C'est bien beau tout ça, l'approche de fréquentielle, les motifs, mais il fait comment le Jean-René pour retrouver ses chèvres avec ça ?

En fait, ces motifs peuvent directement être liés à d'autres mesures qui nous intéressent. On peut par exemple en déduire à quel point les buissons et les arbres sont connectés entre eux et en déduire le chemin emprunté par les chèvres. On peut également connaître le pourcentage d'herbe dans une partie de la garrigue, ou autrement dit la part de gueuleton potentiel pour une chèvre. Tout ça automatiquement, sur l'ensemble du territoire occupé par Jean-René.
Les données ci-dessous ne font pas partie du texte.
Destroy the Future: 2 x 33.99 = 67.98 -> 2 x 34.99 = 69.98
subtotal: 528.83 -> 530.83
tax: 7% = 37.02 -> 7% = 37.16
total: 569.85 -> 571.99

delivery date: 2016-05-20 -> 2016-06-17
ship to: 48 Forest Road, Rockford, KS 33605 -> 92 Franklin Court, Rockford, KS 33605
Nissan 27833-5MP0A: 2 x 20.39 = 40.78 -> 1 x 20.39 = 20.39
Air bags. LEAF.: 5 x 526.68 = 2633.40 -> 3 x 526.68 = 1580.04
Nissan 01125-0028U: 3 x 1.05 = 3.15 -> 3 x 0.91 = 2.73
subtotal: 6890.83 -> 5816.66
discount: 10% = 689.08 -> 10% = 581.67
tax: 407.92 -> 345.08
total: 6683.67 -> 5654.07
Une approche qui a encore de l'avenir devant elle

Cette méthode ne sert pas qu'à Jean-René, elle est également utile aux gestionnaires des espaces naturels, comme le CEN-LR (Centre des Espaces Naturels - Languedoc-Roussillon). Ils sont friands d'outils qui leur permettent d'avoir une vision globale du territoire. Ainsi, l'analyse des motifs dans une image satellitaire permet de connaître le taux de fermeture d'une garrigue. A fortiori, on peut suivre l'évolution de la fermeture des milieux avec plusieurs images acquises à des dates différentes. Cette approche synthétique du territoire n'en est qu'à ses débuts et pourrait permettre de comprendre le comportement de certains animaux : quel type de paysage l'outarde canepetière préfère-t-elle pour procréer [5] ? Elle permettrait également d'étudier l'impact de mesures de gestion : faut-il bruler les broussailles pour maintenir les garrigues ouvertes ? Ou bien faut-il les girobroyer ? Quelle sont les pratiques les plus efficaces à longs termes ? Celles qui respectent le mieux l'environnement ?
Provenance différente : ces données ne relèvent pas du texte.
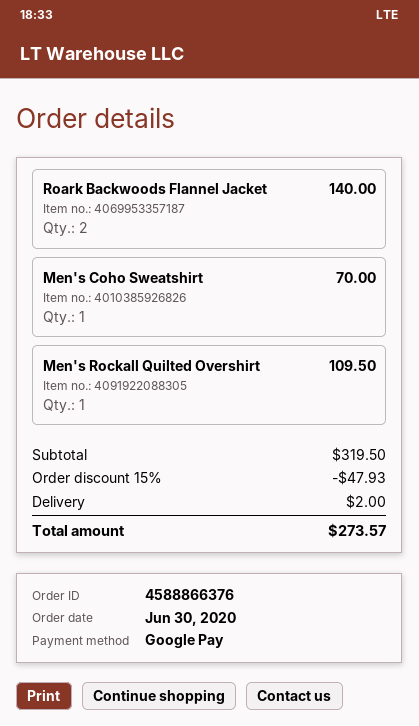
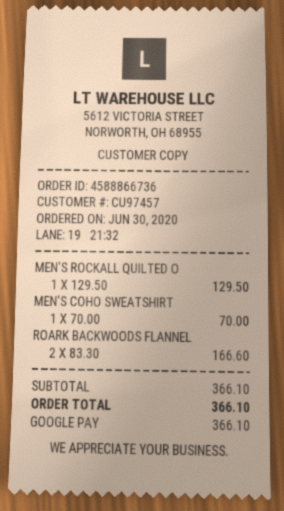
order number: 4588866376 -> 4588866736
Roark Backwoods Flannel Jacket: 2 for 140.00 -> 2 for 166.60
Men's Rockall Quilted Overshirt: 1 for 109.50 -> 1 for 129.50
subtotal: 319.50 -> 366.10
discount: 15% = 47.93 -> none
shipping: 2.00 -> none
total: 273.57 -> 366.10

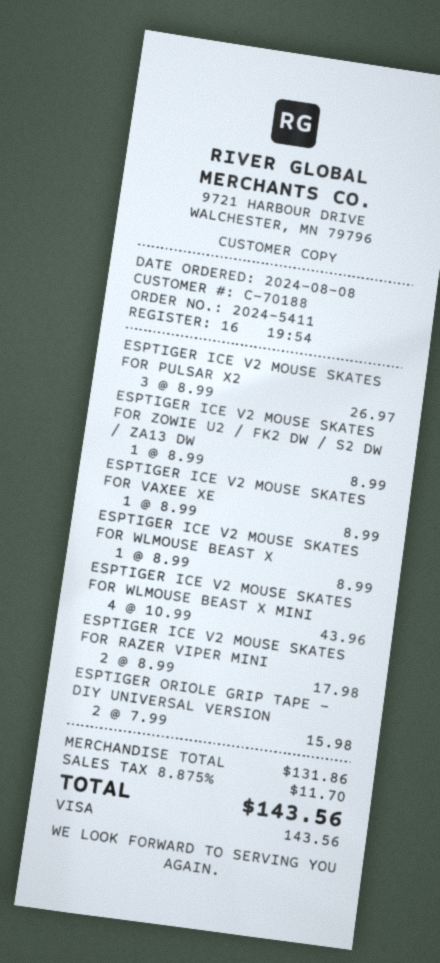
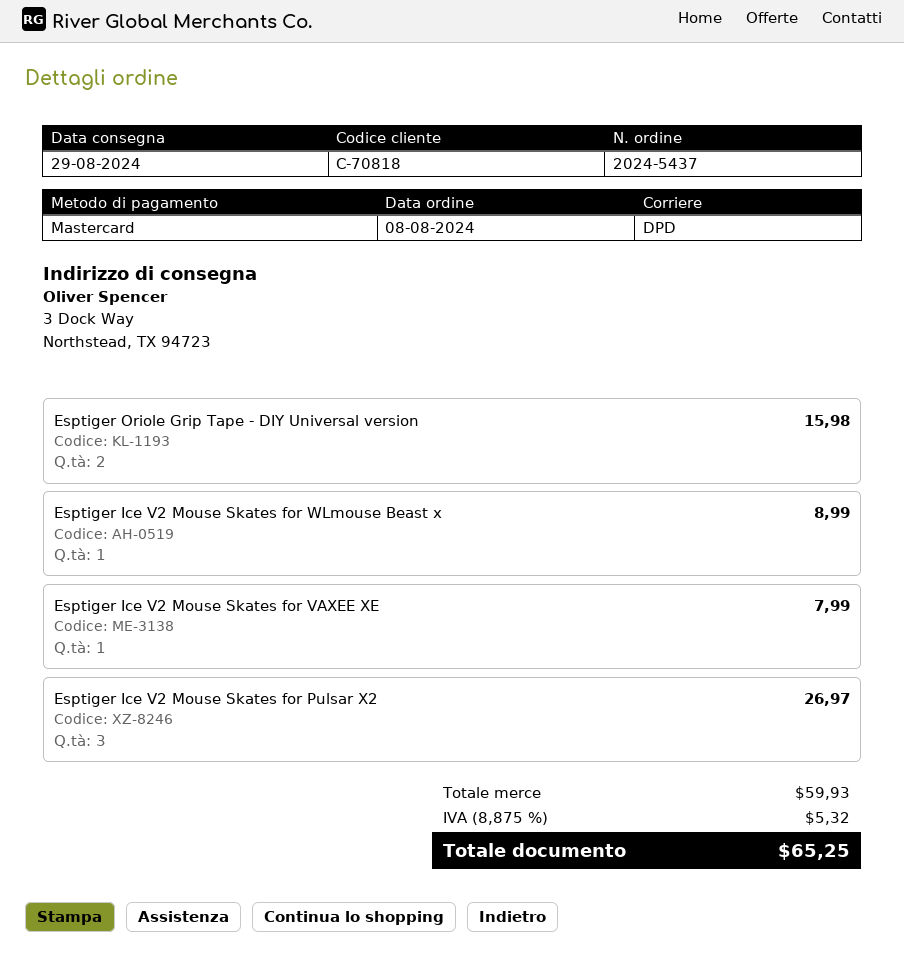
order number: 2024-5411 -> 2024-5437
customer number: C-70188 -> C-70818
payment method: Visa -> Mastercard
ESPTIGER ICE V2 MOUSE SKATES FOR ZOWIE U2 / FK2 DW / S2 DW / ZA13 DW: 1 for 8.99 -> none
ESPTIGER ICE V2 MOUSE SKATES FOR VAXEE XE: 1 for 8.99 -> 1 for 7.99
ESPTIGER ICE V2 MOUSE SKATES FOR WLMOUSE BEAST X MINI: 4 for 43.96 -> none
ESPTIGER ICE V2 MOUSE SKATES FOR RAZER VIPER MINI: 2 for 17.98 -> none
subtotal: 131.86 -> 59.93
tax: 8.875% = 11.70 -> 8.875% = 5.32
total: 143.56 -> 65.25

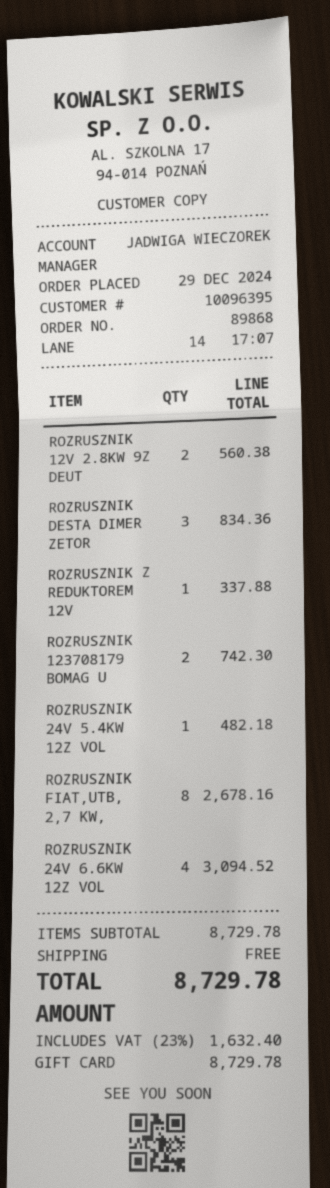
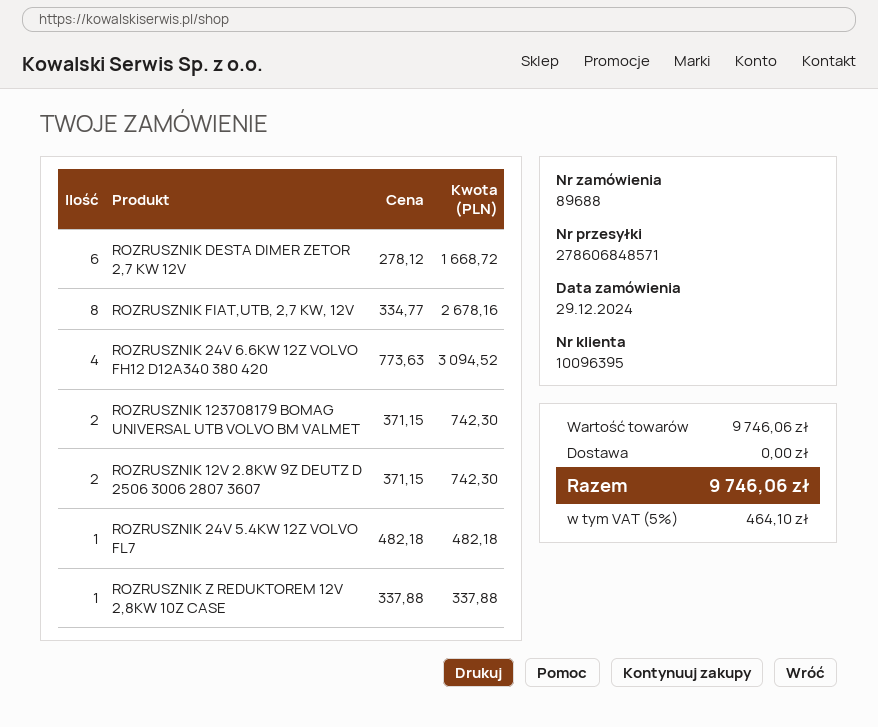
order number: 89868 -> 89688
ROZRUSZNIK 12V 2.8KW 9Z DEUT: 2 for 560.38 -> 2 for 742.30
ROZRUSZNIK DESTA DIMER ZETOR: 3 for 834.36 -> 6 for 1668.72
subtotal: 8729.78 -> 9746.06
tax: 23% = 1632.40 -> 5% = 464.10
total: 8729.78 -> 9746.06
La préservation des milieux ouverts méditerranéens comme la garrigue est de fait intimement liée aux interventions humaines (agriculture, pastoralisme, débroussaillage, etc.) si bien que l’avenir de la diversité biologique dans ces milieux ne peut être déconnecté de celui des activités humaines [5,6]. Encore faut-il bien comprendre lesquelles sont à favoriser et lesquelles sont à encadrer.
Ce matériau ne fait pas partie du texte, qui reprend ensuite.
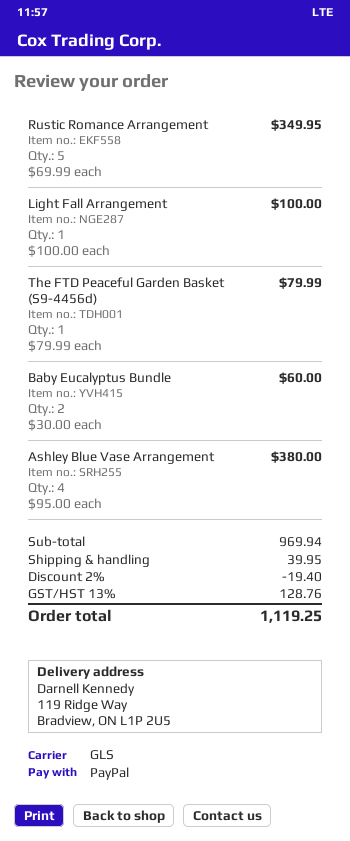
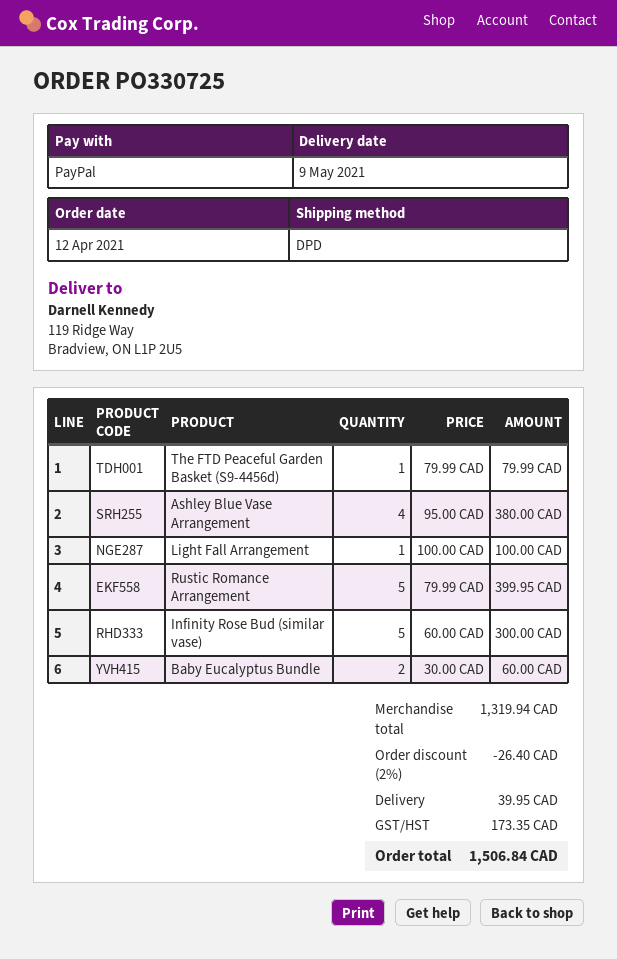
shipping method: GLS -> DPD
Rustic Romance Arrangement: 5 x 69.99 = 349.95 -> 5 x 79.99 = 399.95
Infinity Rose Bud (similar vase): none -> 5 x 60.00 = 300.00
subtotal: 969.94 -> 1319.94
discount: 2% = 19.40 -> 2% = 26.40
tax: 128.76 -> 173.35
total: 1119.25 -> 1506.84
[1] Sirami, C., Nespoulous, A., Cheylan, J.-P., Marty, P., Hvenegaard, G.T., Geniez, P., Schatz, B., Martin, J.-L., 2010. Long-term anthropogenic and ecological dynamics of a Mediterranean landscape: Impacts on multiple taxa. Landscape and Urban Planning 96, 214–223. doi:10.1016/j.landurbplan.2010.03.007

[2] https://fr.wikipedia.org/wiki/Photographie_aérienne

[3] Couteron, P., Barbier, N., Gautier, D., 2006. Textural ordination based on Fourier spectral decomposition: a method to analyze and compare landscape patterns. Landscape Ecology 21, 555–567.

[4] Olivier Regniers. Méthodes d'analyse de texture pour la cartographie d'occupations du sol par télédetection très haute résolution : application à la fôret, la vigne et les parcs ostréicoles. Traitement du signal et de l'image. Université de Bordeaux, 2014. Français.

[5] Pointereau, P., Doxa, A., Coulon, F., Jiguet, F., Paracchini, M.L., 2010. Analysis of spatial and temporal variations of High Nature Value farmland and links with changes in bird populations: a study on France. Publications Office.